Solennité du Sacré Cœur (9 juin 2024)

 

Solennité du Sacré Cœur (9 juin 2024)

 

Première lecture

Dans un instant, nous allons lire une page du prophète Osée, un prophète du huitième siècle avant la naissance de Jésus. Dans cette page, Osée donne la parole à Dieu, Dieu qui – dès le premier verset – avoue son amour et sa tendresse pour son peuple. Dieu est comme une maman qui prend son enfant dans ses bras, lui donne sa nourriture et lui apprend à marcher (vv. 3 4).

Quant au peuple, Dieu le considère comme son fils ; il l’appelle « Éphraïm », du nom du fils cadet de Joseph, né en Égypte. Et cette référence à l’Égypte explique pourquoi notre page, en évoquant l’histoire d’Israël, mentionne la sortie de l’Égypte. Mais le peuple se comporte un peu comme au désert, il est infidèle à Dieu, il s’adresse à de faux dieux. Dans un climat de guerre – la guerre contre l’Assyrie (vv. 5-6) – les prophètes invitent le peuple à s’orienter vers Dieu (v. 7), mais sans succès.

Et Dieu ? Va-t-il permettre à son peuple une fin tragique, comme celle d’Adma et de Séboïm (v. 8), des villes entièrement détruites, jadis, sur la côte orientale de la mer Morte ? Non, car Dieu est « saint », donc totalement différent des humains qui se laissent dominer par la colère, et il va préparer, pour son peuple, un avenir surprenant.

 

Du livre du prophète Osée (11,1-9)

1 Quand Israël était jeune, je l’ai aimé,

et je l’ai appelé, lui mon fils, à sortir d’Égypte.
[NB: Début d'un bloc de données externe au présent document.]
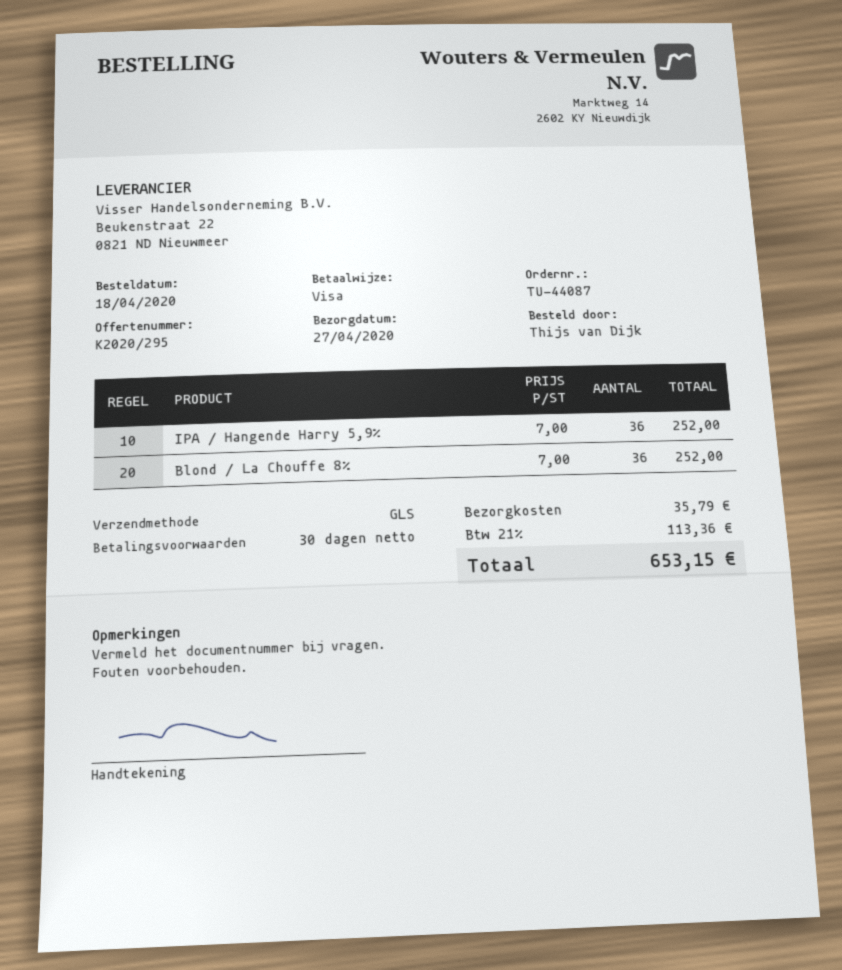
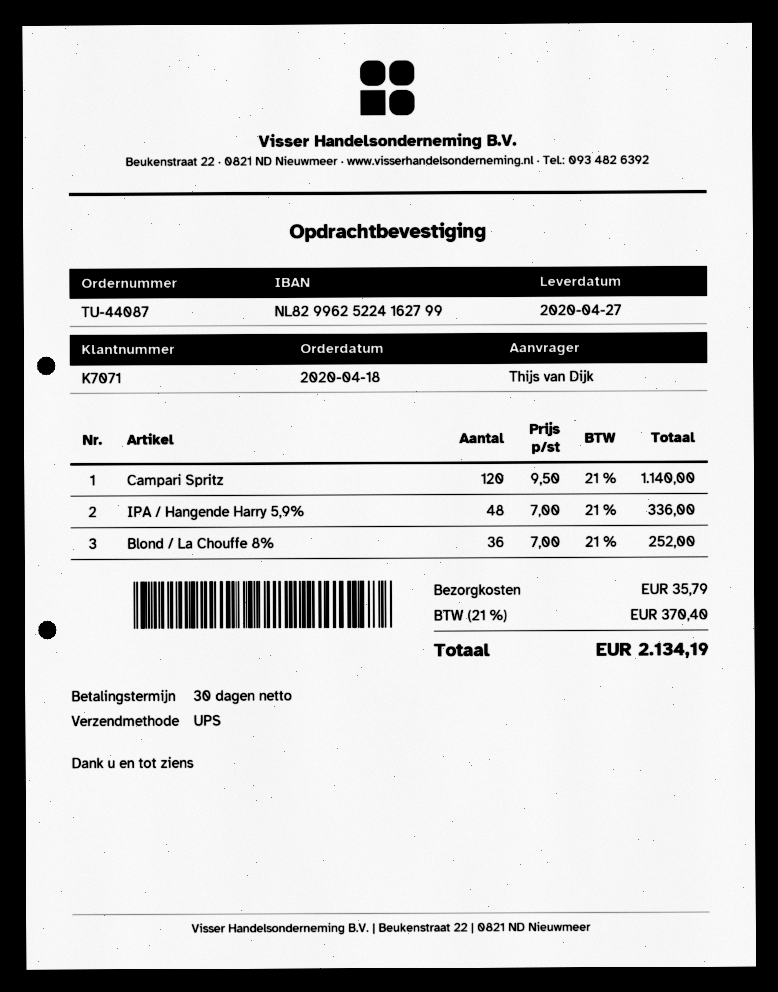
shipping method: GLS -> UPS
IPA / Hangende Harry 5,9%: 36 x 7.00 = 252.00 -> 48 x 7.00 = 336.00
Campari Spritz: none -> 120 x 9.50 = 1140.00
tax: 21% = 113.36 -> 21% = 370.40
total: 653.15 -> 2134.19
2 Mais, plus je l’appelais, plus il s’éloignait de moi.

Mon peuple offre des sacrifices aux faux dieu,

ils brûlent de l’encens devant des statues.

3 C’est pourtant moi qui avais appris à marcher à Éphraïm,

en le tenant par les bras ;

mais ils n’ont pas reconnu que je prenais soin d’eux.
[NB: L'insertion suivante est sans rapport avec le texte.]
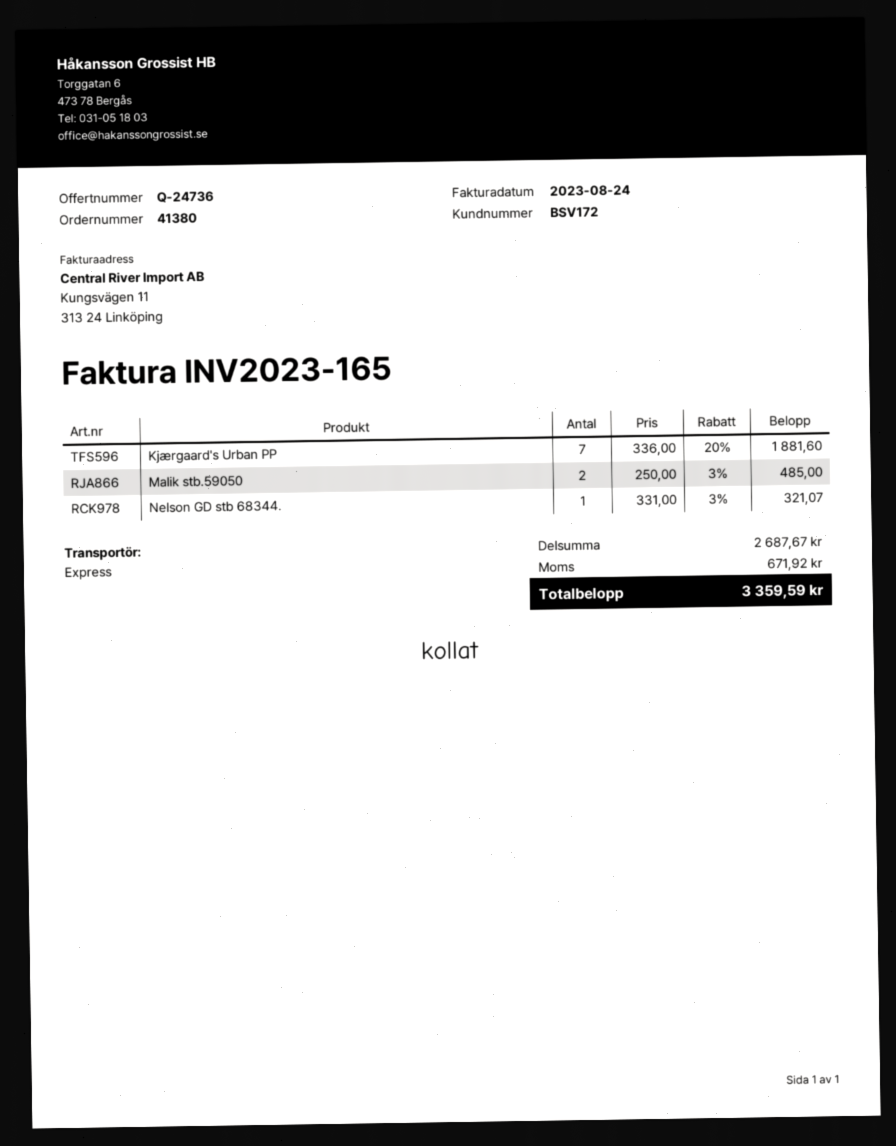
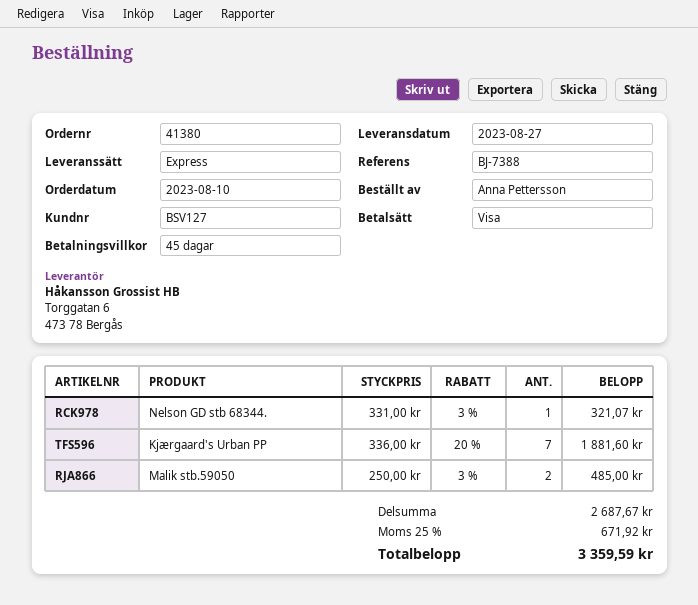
customer number: BSV172 -> BSV127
4 Je les attirais avec des liens de douceur,

par des liens d’amour.

Pour eux, j’étais comme une maman

qui soulève son petit enfant tout contre sa joue.

Je me penchais vers eux pour les faire manger.

5 Le peuple d’Israël ne reviendra pas en Égypte,

mais ce sera l’Assyrie qui dominera sur lui.

Car ils ont refusé de retourner vers moi.

6 C’est pourquoi la guerre se répand dans ses villes,

elle détruit ses protections, elle démolit tout.

Tel est le résultat de la politique d’Israël.

7 Mon peuple m’a rejeter

et il prend plaisir à être infidèle.

On l’appelle vers celui qui est en-haut

mais c’est inutile : aucun d’eux ne se lève.

8 Est-il possible que je t’abandonne, Éphraïm,

que je te trahisse Israël ?

Est-ce que je peux te traiter comme la ville d’Adma,

te rendre semblable à Séboïm ?

Une telle décision ne bouleverserait,

l’émotion serait trop forte.

9 Je ne laisserai pas éclater ma violente colère,

je ne reviendrai pas à l’idée de détruire Éphraïm.

En effet, je suis Dieu, moi, je ne suis pas un homme.

Dans ton intimité, Éphraïm, je suis le Dieu saint

et je ne viendrai pas avec colère ».

Parole du Seigneur.

 

Poème

À la place d’un psaume, la liturgie de ce matin nous propose un chant que nous lisons dans le livre du prophète Isaïe. Le thème de ce chant est très simple : une invitation à louer Dieu.

Dans la première strophe (vv. 1-2), l’invitation est adressée à un individu : « Tu diras.. ». Ensuite, dans la deuxième strophe (vv. 3-5), les destinataires sont au pluriel : « vous direz… ». Mais la requête est la même : « célébrer Yahvéh » (vv. 1.4), c’est-à-dire le louer et le remercier, faire connaître parmi les peuples sa bonté. Enfin, dans la conclusion (v. 6), le poète précise qui sont les destinataires de ce message : l’individu et leur communauté qui « habite Sion ».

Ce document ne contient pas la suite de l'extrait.